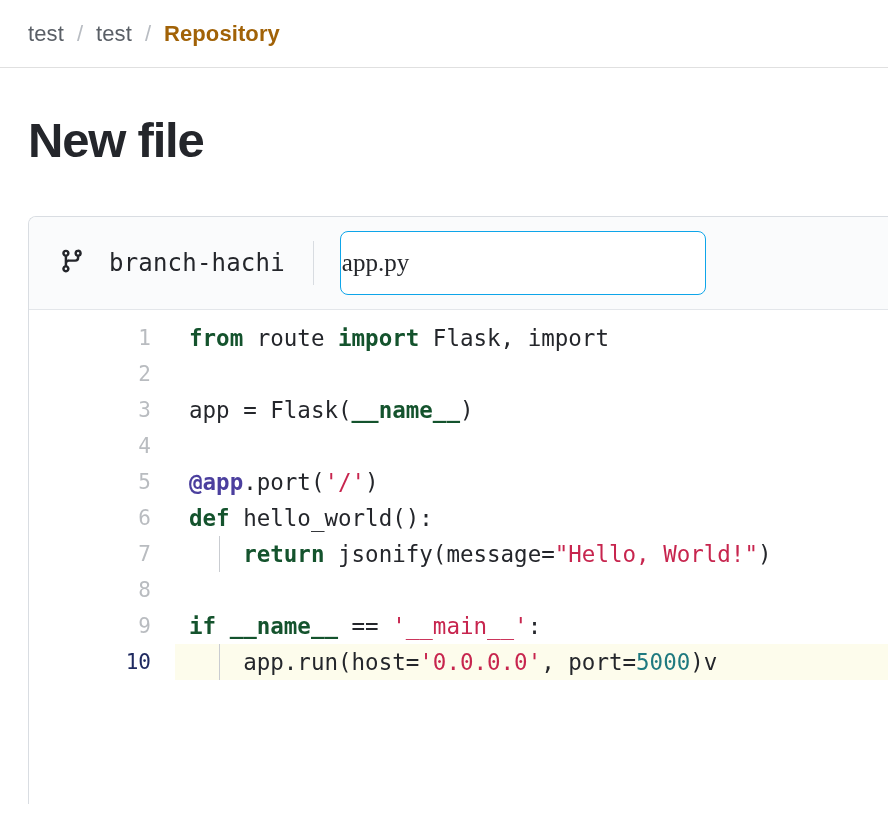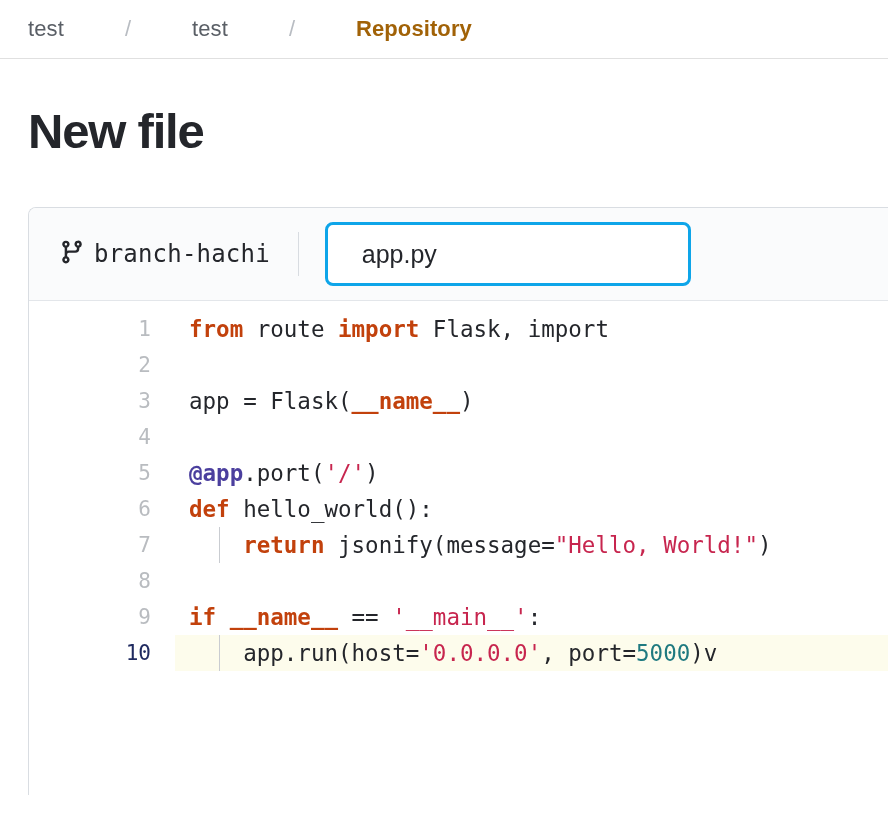--- a/index.html
+++ b/index.html
@@ -16,13 +16,12 @@
 
   
   .breadcrumb-bar {
-    height: 59px;
+    height: 68px;
     display: flex;
     align-items: center;
     padding: 0 0 0 28px;
     border-bottom: 1px solid #e0e0e0;
     background: #ffffff;
-    gap: 48px;
   }
   .crumb {
     font-size: 22px;

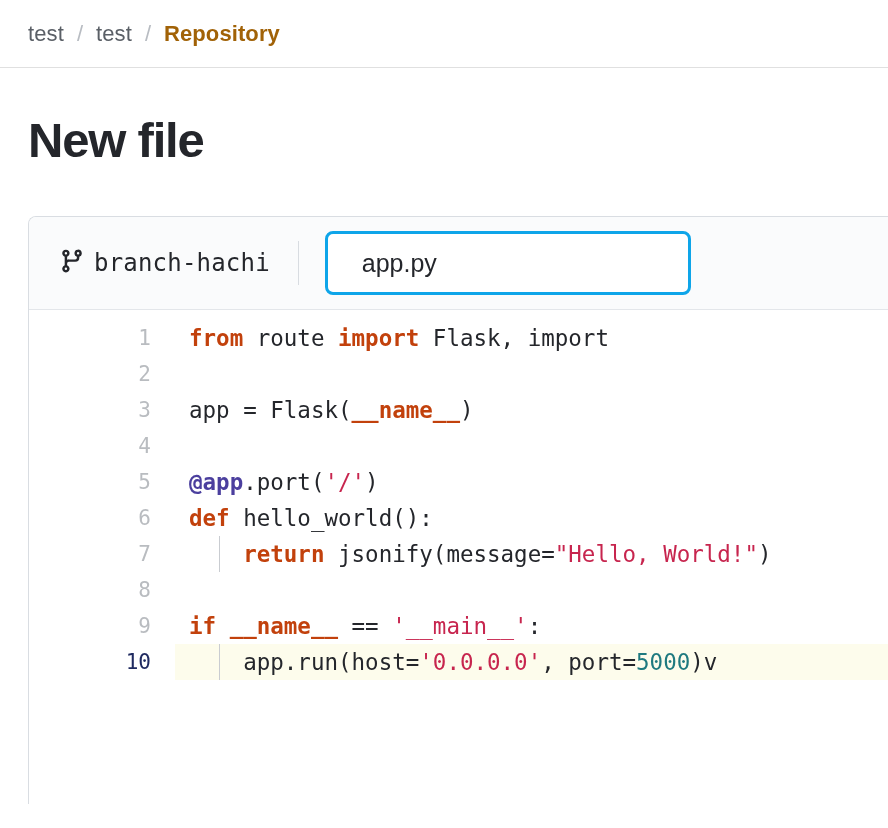--- a/index.html
+++ b/index.html
@@ -72,7 +72,7 @@
   .branch-chip {
     display: flex;
     align-items: center;
-    gap: 9px;
+    gap: 24px;
   }
   .branch-icon { display: block; }
   .branch-name {

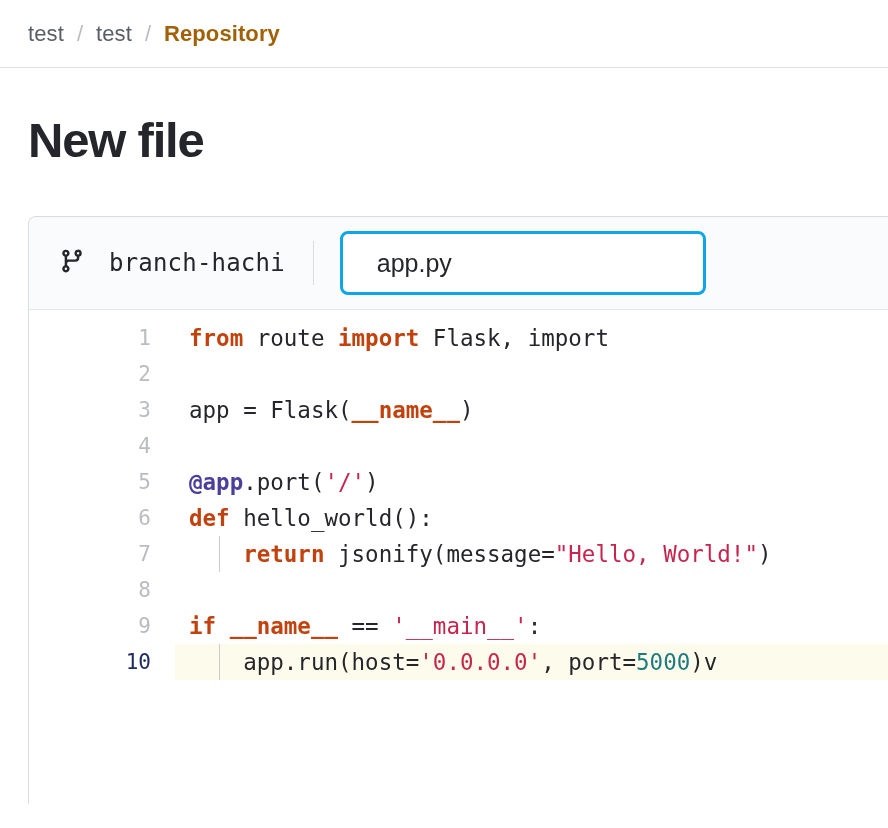--- a/index.html
+++ b/index.html
@@ -90,13 +90,13 @@
   .filename-input {
     width: 366px;
     height: 64px;
-    border: 3px solid #0ea5e9;
+    border: 1px solid #0ea5e9;
     border-radius: 8px;
     background: #ffffff;
-    font-family: Liberation Sans, sans-serif;
+    font-family: Liberation Serif, serif;
     font-size: 25px;
     color: #24262b;
-    padding: 0 34px;
+    padding: 0 1px;
     outline: none;
   }
 

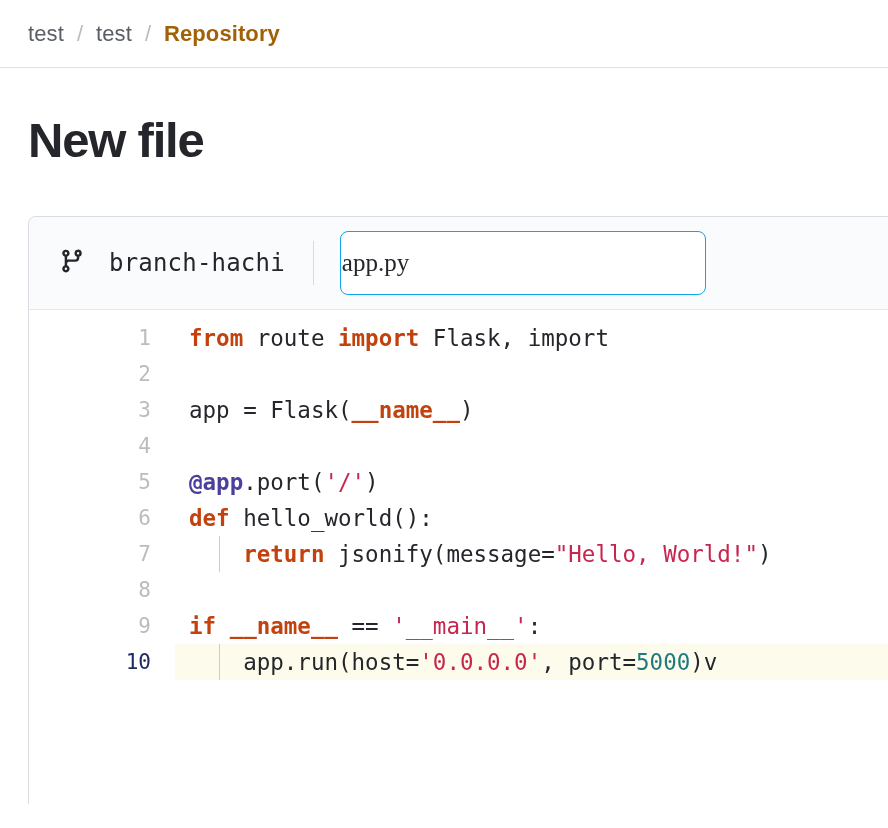--- a/index.html
+++ b/index.html
@@ -148,7 +148,7 @@
   }
 
   
-  .tok-kw   { font-weight: 700; color: #c2410c; }
+  .tok-kw   { font-weight: 700; color: #14532d; }
   .tok-str  { color: #c7254e; }
   .tok-num  { color: #1f7a80; }
   .tok-dec  { color: #4b3f9e; font-weight: 700; }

-------------------------

#### [DIRECTIONS FOR THIS TASK]
Could you output every record above exactly as it appears, without the pictures?

#### [RESPONSE BELOW]
--- a/index.html
+++ b/index.html
@@ -16,13 +16,12 @@
 
   
   .breadcrumb-bar {
-    height: 59px;
+    height: 68px;
     display: flex;
     align-items: center;
     padding: 0 0 0 28px;
     border-bottom: 1px solid #e0e0e0;
     background: #ffffff;
-    gap: 48px;
   }
   .crumb {
     font-size: 22px;

--- a/index.html
+++ b/index.html
@@ -72,7 +72,7 @@
   .branch-chip {
     display: flex;
     align-items: center;
-    gap: 9px;
+    gap: 24px;
   }
   .branch-icon { display: block; }
   .branch-name {

--- a/index.html
+++ b/index.html
@@ -90,13 +90,13 @@
   .filename-input {
     width: 366px;
     height: 64px;
-    border: 3px solid #0ea5e9;
+    border: 1px solid #0ea5e9;
     border-radius: 8px;
     background: #ffffff;
-    font-family: Liberation Sans, sans-serif;
+    font-family: Liberation Serif, serif;
     font-size: 25px;
     color: #24262b;
-    padding: 0 34px;
+    padding: 0 1px;
     outline: none;
   }
 

--- a/index.html
+++ b/index.html
@@ -148,7 +148,7 @@
   }
 
   
-  .tok-kw   { font-weight: 700; color: #c2410c; }
+  .tok-kw   { font-weight: 700; color: #14532d; }
   .tok-str  { color: #c7254e; }
   .tok-num  { color: #1f7a80; }
   .tok-dec  { color: #4b3f9e; font-weight: 700; }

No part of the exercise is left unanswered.